Unos, sentándose en trozos, otros en pedazos de adobe y otros simplemente


acurrucados o parados guardaron respetuoso y profundo silencio, atentos
expectativamente a o que el padrino Nacho iba a decir.

-Pues bien muchachos, dijo por fin, dibujando una sonrisa con los cariñosos labios
que ampliaron si enorme bigotón puntudo, lo que Chico vió allá abajo no es gran cosa.
Aquí es muy corriente ver esas cosas. El año pasado, hay está el compadre Juan que no
me deja mentir; en varias ocasiones vimos a la Ziguanaba lavando y haciéndonos señales
para que fuéramos hasta donde ella; y yo, achís, que miedo le güa tener a esa chancha;
fui varias veces, la he seguido, pero se me desaparece cuando llego cerca. A yo no me
agüevan tan fácil. Al Cipitillo, que es el hijo de la Ziguanaba, sí, ya casi lo agarro. Allí
mismo, onde están los rastros que Chico halló, una noche como ésta, la luna estaba así
merito alumbrando a todo meter, cuando me salía a miar allí al caminito; pues veyan
nomás ustedes, el Cipitillo estaba con su gran sombrerón encima de un montón de ceniza
hartándose a dos cachetes, hay nomasito, como a dos pasos de yo. Pude verlo bien. El
es un cipote así como de unos siete años, chele y barrigoncito. Cuando vido que yo lo
estaba mirando curioso, se puso a saltar dialegre y tiraba puñadas de ceniza para arriba
como para bañarse. Mencojí un poco y diun salto me tiré sobrél, peruel condenado ya
estaba del otro lado del montón de ceniza y ría y ría burlándose de yo, el muy maldito.
Encachimbado yo, ¡me propuse agarrarlo!

Entre los concurrentes se oyeron risas y exclamaciones de sorpresa. Los


enamorados agarrados de las manos se estrechaban más y rápido circuló el huacal de
chaparro de mano en mano entre unos y otros que ávidos sorbían tragos del picante
brebaje.

-Pues asina fue – prosiguió Nacho, entregando el huacal después de tragar un


buche de chaparro, tirara un escupitajo y darle un chupete a la cabulla del mascado puro
–como siguiendo al Cipitillo, llegué hasta allá abajo. ¿Cren que lo pude agarrar? Nones;
es más águila que yo. Lo jodido fue que cuando llegué a la orilla de la quebrada ya no lo
vide y fuentonces jué que sentí un escalofrío en todo el cuerpo. Se me puso erizo el cuero
de la piel y se me paró el pelo, y se me aflojaron las canillas. ¿Pero han decrer? ¡el
machete no lo aflojaba ni por quién! Entonces miacordé de la oración que menseñó mi
nanita, la finada Nacha, Dios en su gloria la tenga, y mordiendo el lomo del machete recé
el “Jesús que fuerte vienes”. Como por encanto se me quitó el miedo y agarré valor para
regresar aquí arriba. Ya no trabajé nadita porque estaba prendido en calentura. Todo
tembeleque, haciendo un esjuerzo, me sampé una horchata de ciguapate y miacosté allí
cerca de los hornos. Eran como las doce de la noche. Aquí estaban casi todos los
muchachos, pero yo para no meterles miedo nada les dije. Ligerito, ligerito me dormí, pero
en la mañanita que acordé ya todos siabían echado a dormir y entonces, sentado sobre el
costal que había puesto de pepeishte en el suelo, vide a mi alrededor. Eran
¡cachimbazos! De rastros finitos de los piecitos del Cipitillo, que en lo que yo estaba
dormido, el muy condenado se dio la grande bailando y dando vueltas alrededor de yo.

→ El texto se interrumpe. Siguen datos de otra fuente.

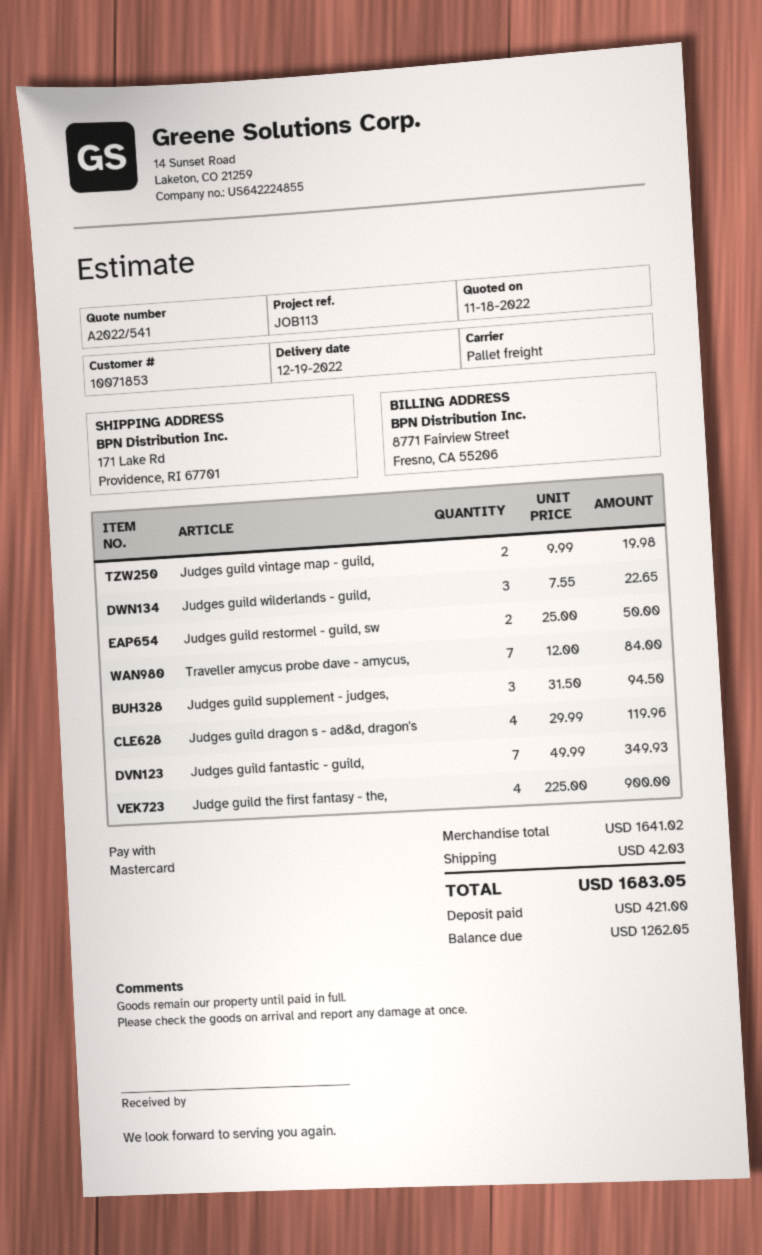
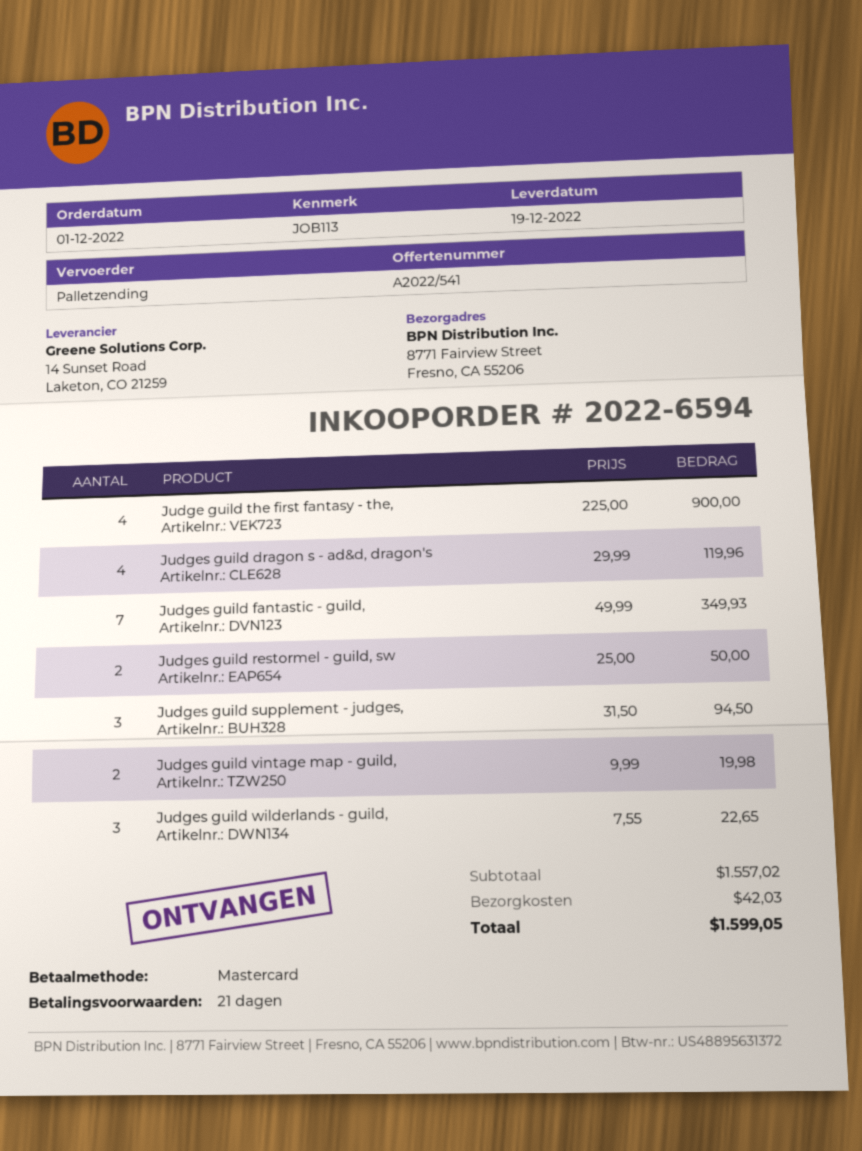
ship to: 171 Lake Rd, Providence, RI 67701 -> 8771 Fairview Street, Fresno, CA 55206
Traveller amycus probe dave - amycus,: 7 x 12.00 = 84.00 -> none
subtotal: 1641.02 -> 1557.02
total: 1683.05 -> 1599.05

Nuevamente estallaron las risas y las exclamaciones de asombro.

En esos momentos llegaron hasta el grupo los que jadeantes venían de allá debajo
de la quebrada.

Uno de ellos, con la respiración entrecortada, haciendo grandes esfuerzos, dijo:

-Es demás, no se puede ver bien. No pudimos hallar nada.

Los acordes de la guitarra y las temblorosas notas de la bandolina rompieron


nuevamente el silencio de la medianoche y el baile siguió hasta la madrugada, cuando el
cenzontle almizclero trinaba a los primeros clareos de la aurora, saltando de rama en
rama escondido entre los matorrales de la quebrada.

Era el alma del Cipitillo que se burlaba de los bailarines de la molienda.


EL CIPITILLO
Chiquito y barrigón, con enorme sombrero en la cabeza, frecuentaba los trapiches de las
moliendas de caña. Le gustaba comer y bañarse en las cenizas.